Start of MATERIALS PROVIDED

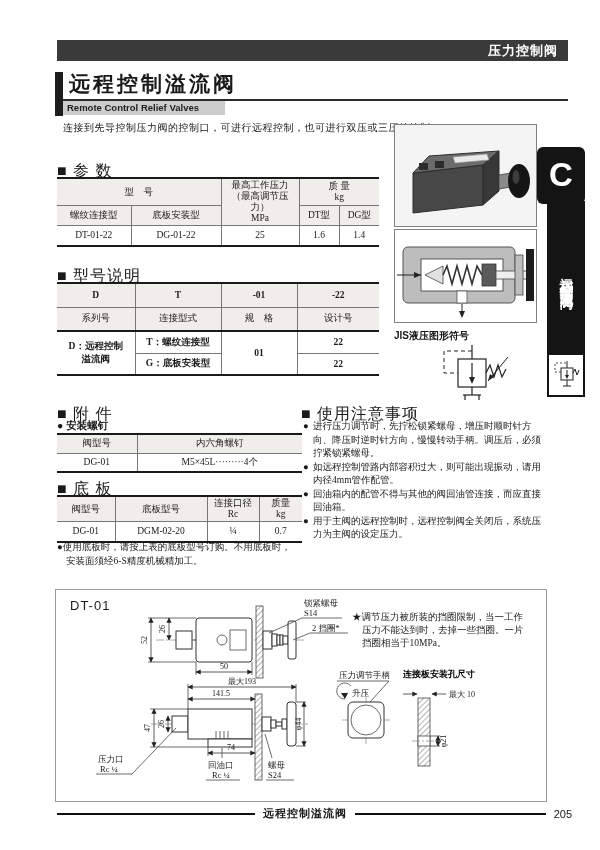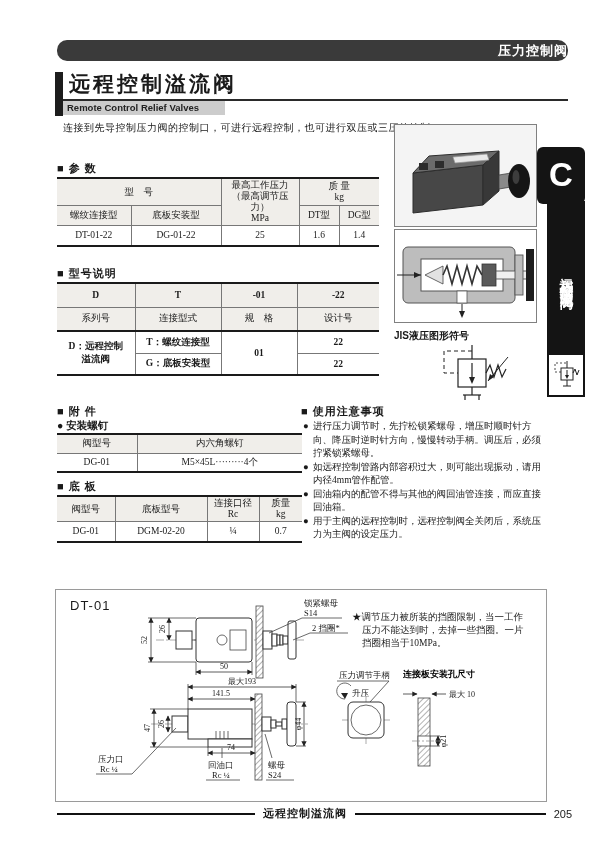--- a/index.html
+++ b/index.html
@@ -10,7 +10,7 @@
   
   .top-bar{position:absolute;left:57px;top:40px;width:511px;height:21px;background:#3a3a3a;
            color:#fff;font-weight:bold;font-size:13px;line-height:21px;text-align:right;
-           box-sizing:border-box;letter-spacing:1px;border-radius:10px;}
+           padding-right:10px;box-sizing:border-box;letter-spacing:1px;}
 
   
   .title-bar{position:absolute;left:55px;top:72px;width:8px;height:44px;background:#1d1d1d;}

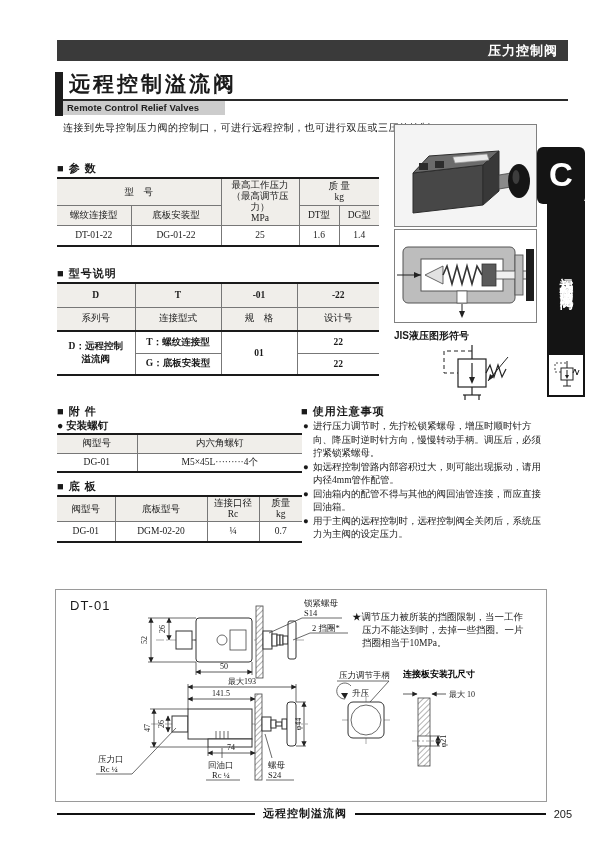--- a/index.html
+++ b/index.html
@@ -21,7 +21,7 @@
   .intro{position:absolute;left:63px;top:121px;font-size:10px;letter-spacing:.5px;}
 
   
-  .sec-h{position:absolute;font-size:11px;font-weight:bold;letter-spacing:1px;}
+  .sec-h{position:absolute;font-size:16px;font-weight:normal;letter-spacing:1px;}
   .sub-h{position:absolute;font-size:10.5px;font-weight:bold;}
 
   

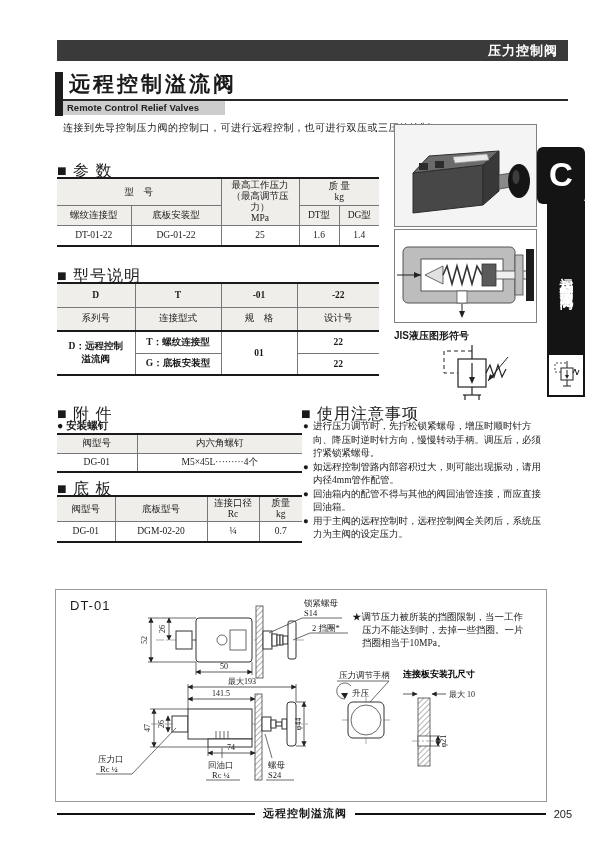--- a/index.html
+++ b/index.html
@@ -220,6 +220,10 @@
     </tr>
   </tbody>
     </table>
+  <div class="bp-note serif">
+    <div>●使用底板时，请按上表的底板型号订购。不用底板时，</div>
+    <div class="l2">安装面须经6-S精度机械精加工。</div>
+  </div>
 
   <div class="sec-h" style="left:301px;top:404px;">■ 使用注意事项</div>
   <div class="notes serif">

End of MATERIALS PROVIDED
Start of MATERIALS PROVIDED

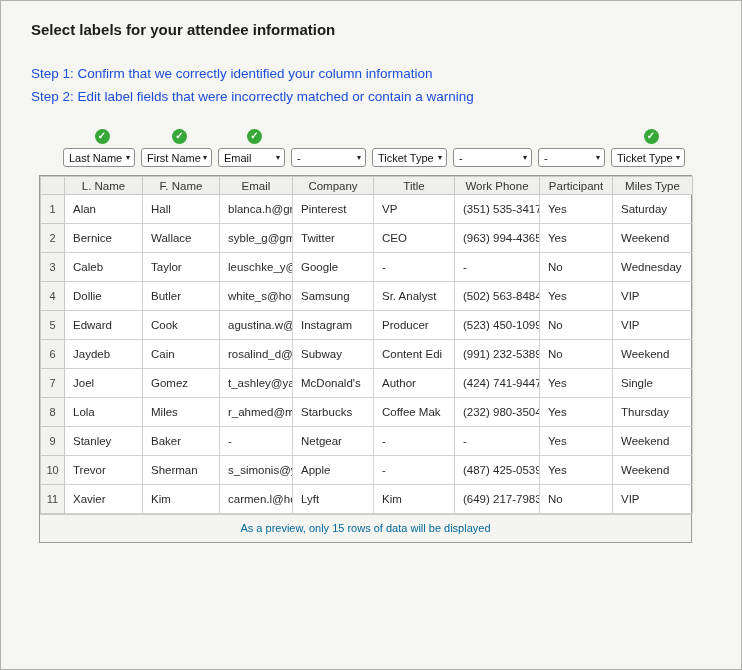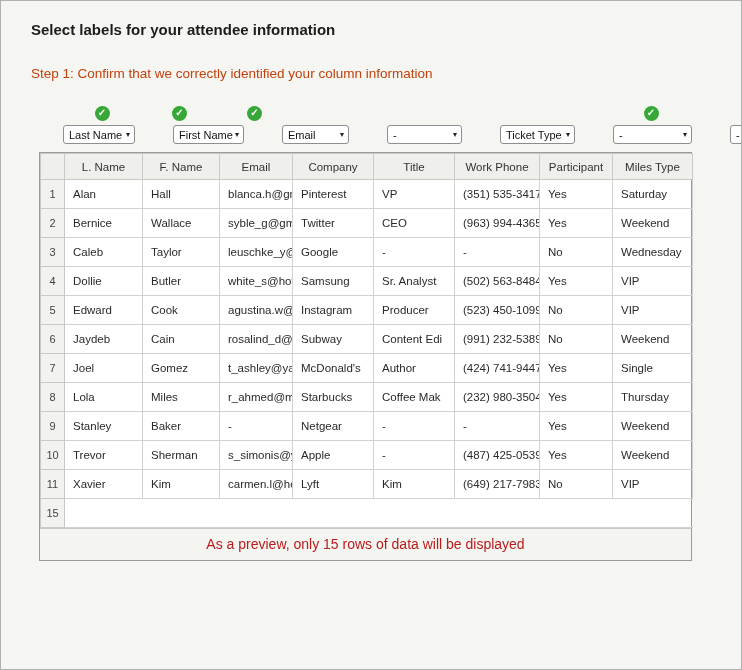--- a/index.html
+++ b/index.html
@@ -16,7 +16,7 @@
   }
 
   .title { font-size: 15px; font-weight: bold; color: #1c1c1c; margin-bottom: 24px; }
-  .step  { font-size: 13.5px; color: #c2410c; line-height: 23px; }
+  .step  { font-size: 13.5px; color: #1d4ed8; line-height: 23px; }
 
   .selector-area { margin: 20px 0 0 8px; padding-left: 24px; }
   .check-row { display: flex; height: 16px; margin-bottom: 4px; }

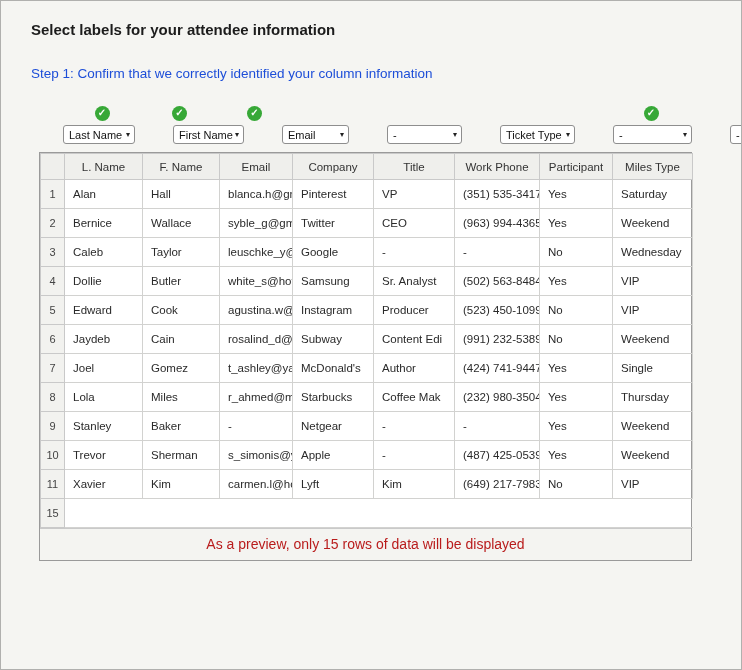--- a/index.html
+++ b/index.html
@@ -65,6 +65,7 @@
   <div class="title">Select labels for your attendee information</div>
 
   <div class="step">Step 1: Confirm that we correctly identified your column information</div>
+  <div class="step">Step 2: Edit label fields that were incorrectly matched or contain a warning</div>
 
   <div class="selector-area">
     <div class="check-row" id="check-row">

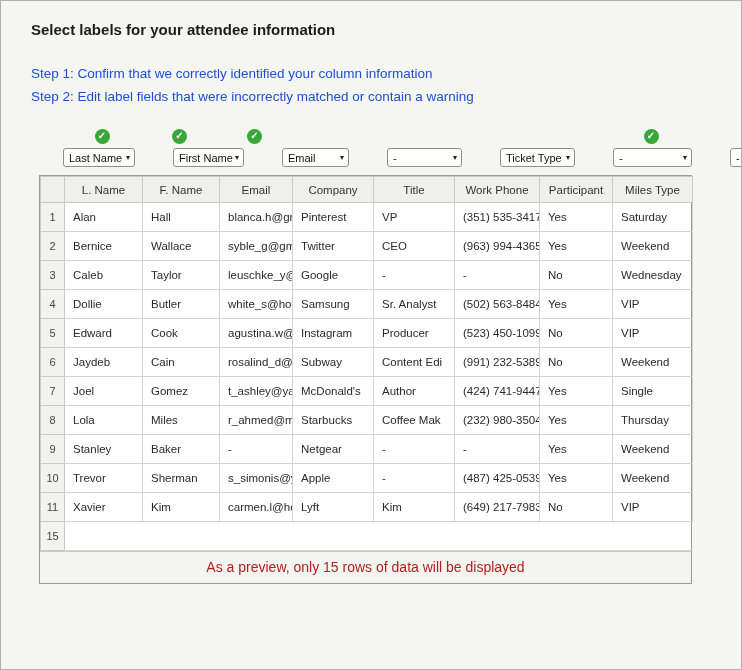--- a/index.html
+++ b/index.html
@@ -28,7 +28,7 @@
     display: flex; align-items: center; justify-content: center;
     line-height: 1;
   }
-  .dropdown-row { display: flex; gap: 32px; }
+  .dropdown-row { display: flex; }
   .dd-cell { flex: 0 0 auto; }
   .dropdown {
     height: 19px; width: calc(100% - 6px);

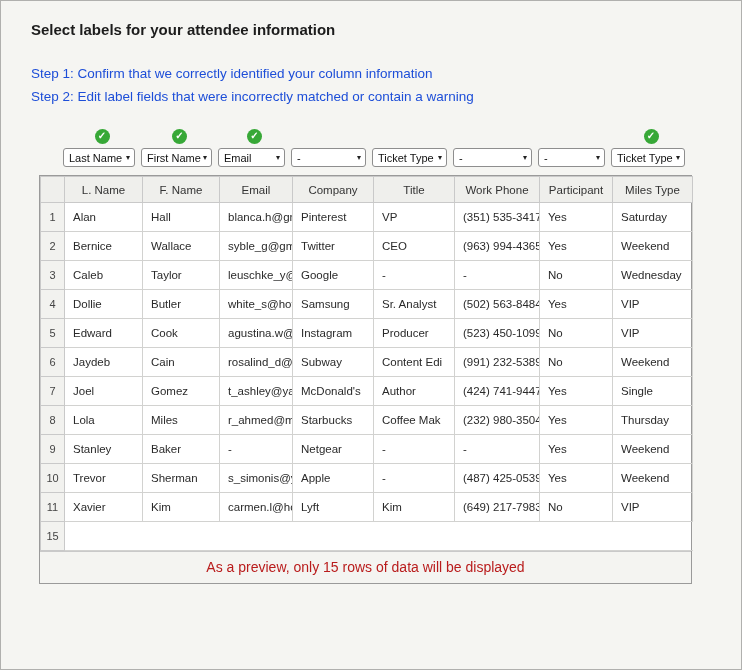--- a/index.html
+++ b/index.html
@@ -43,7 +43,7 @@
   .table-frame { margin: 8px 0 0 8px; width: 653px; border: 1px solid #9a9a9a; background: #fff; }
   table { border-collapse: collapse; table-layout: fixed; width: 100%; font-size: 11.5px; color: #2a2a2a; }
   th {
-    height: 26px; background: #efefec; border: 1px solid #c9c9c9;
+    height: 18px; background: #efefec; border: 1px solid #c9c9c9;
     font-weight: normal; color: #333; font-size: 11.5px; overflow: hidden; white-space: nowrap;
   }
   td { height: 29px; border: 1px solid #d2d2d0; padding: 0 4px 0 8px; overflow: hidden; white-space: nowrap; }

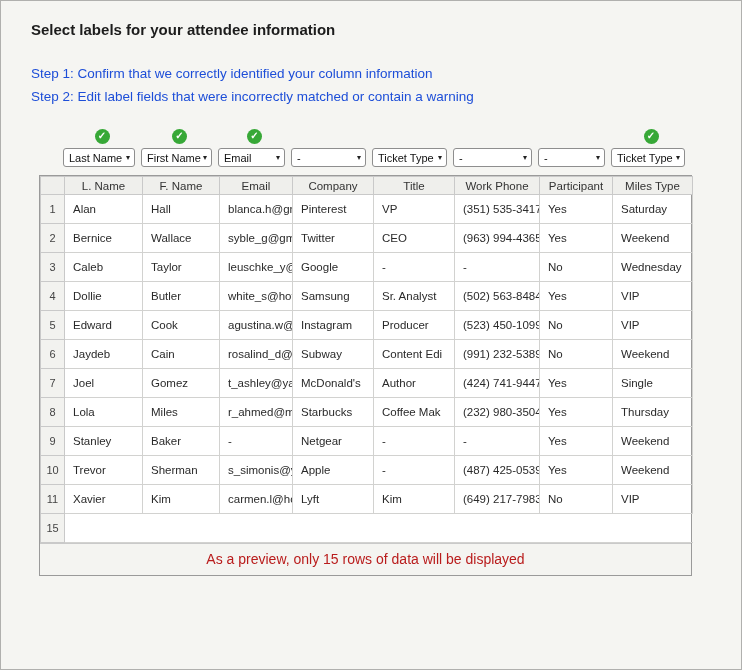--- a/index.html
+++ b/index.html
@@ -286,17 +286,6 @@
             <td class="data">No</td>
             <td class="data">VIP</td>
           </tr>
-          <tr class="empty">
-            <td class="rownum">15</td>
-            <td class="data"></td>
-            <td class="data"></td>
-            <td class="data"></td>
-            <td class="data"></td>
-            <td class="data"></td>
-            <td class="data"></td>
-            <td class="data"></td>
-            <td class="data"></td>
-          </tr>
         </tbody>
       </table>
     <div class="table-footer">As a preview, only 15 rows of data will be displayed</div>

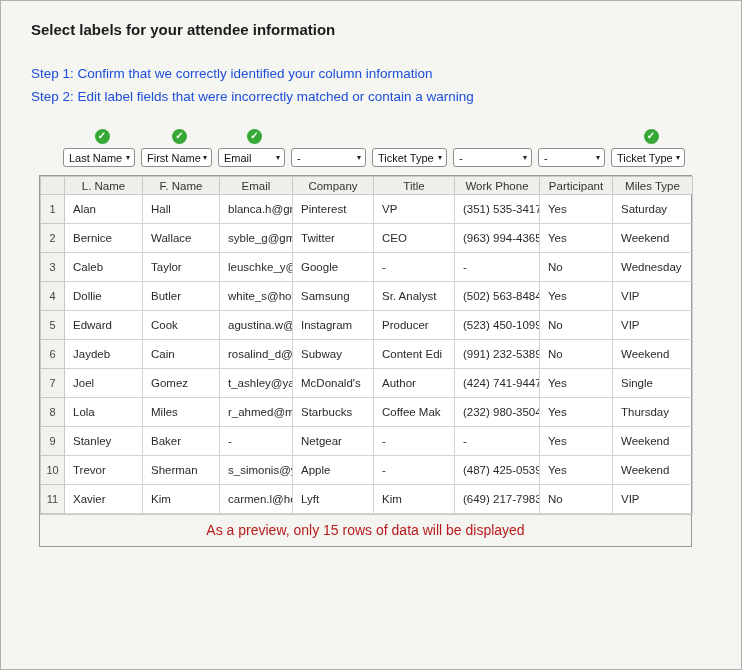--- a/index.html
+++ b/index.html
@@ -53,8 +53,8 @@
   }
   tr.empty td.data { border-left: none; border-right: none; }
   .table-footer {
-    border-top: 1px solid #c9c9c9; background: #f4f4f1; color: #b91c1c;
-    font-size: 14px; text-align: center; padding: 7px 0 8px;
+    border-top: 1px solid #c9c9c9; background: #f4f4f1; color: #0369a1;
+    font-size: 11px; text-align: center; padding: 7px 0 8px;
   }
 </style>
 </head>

End of MATERIALS PROVIDED

## WORK ITEM
Once you find the string "overflow" in a line of the records, copy that line.

## THE ANSWER
     font-weight: normal; color: #333; font-size: 11.5px; overflow: hidden; white-space: nowrap;
   td { height: 29px; border: 1px solid #d2d2d0; padding: 0 4px 0 8px; overflow: hidden; white-space: nowrap; }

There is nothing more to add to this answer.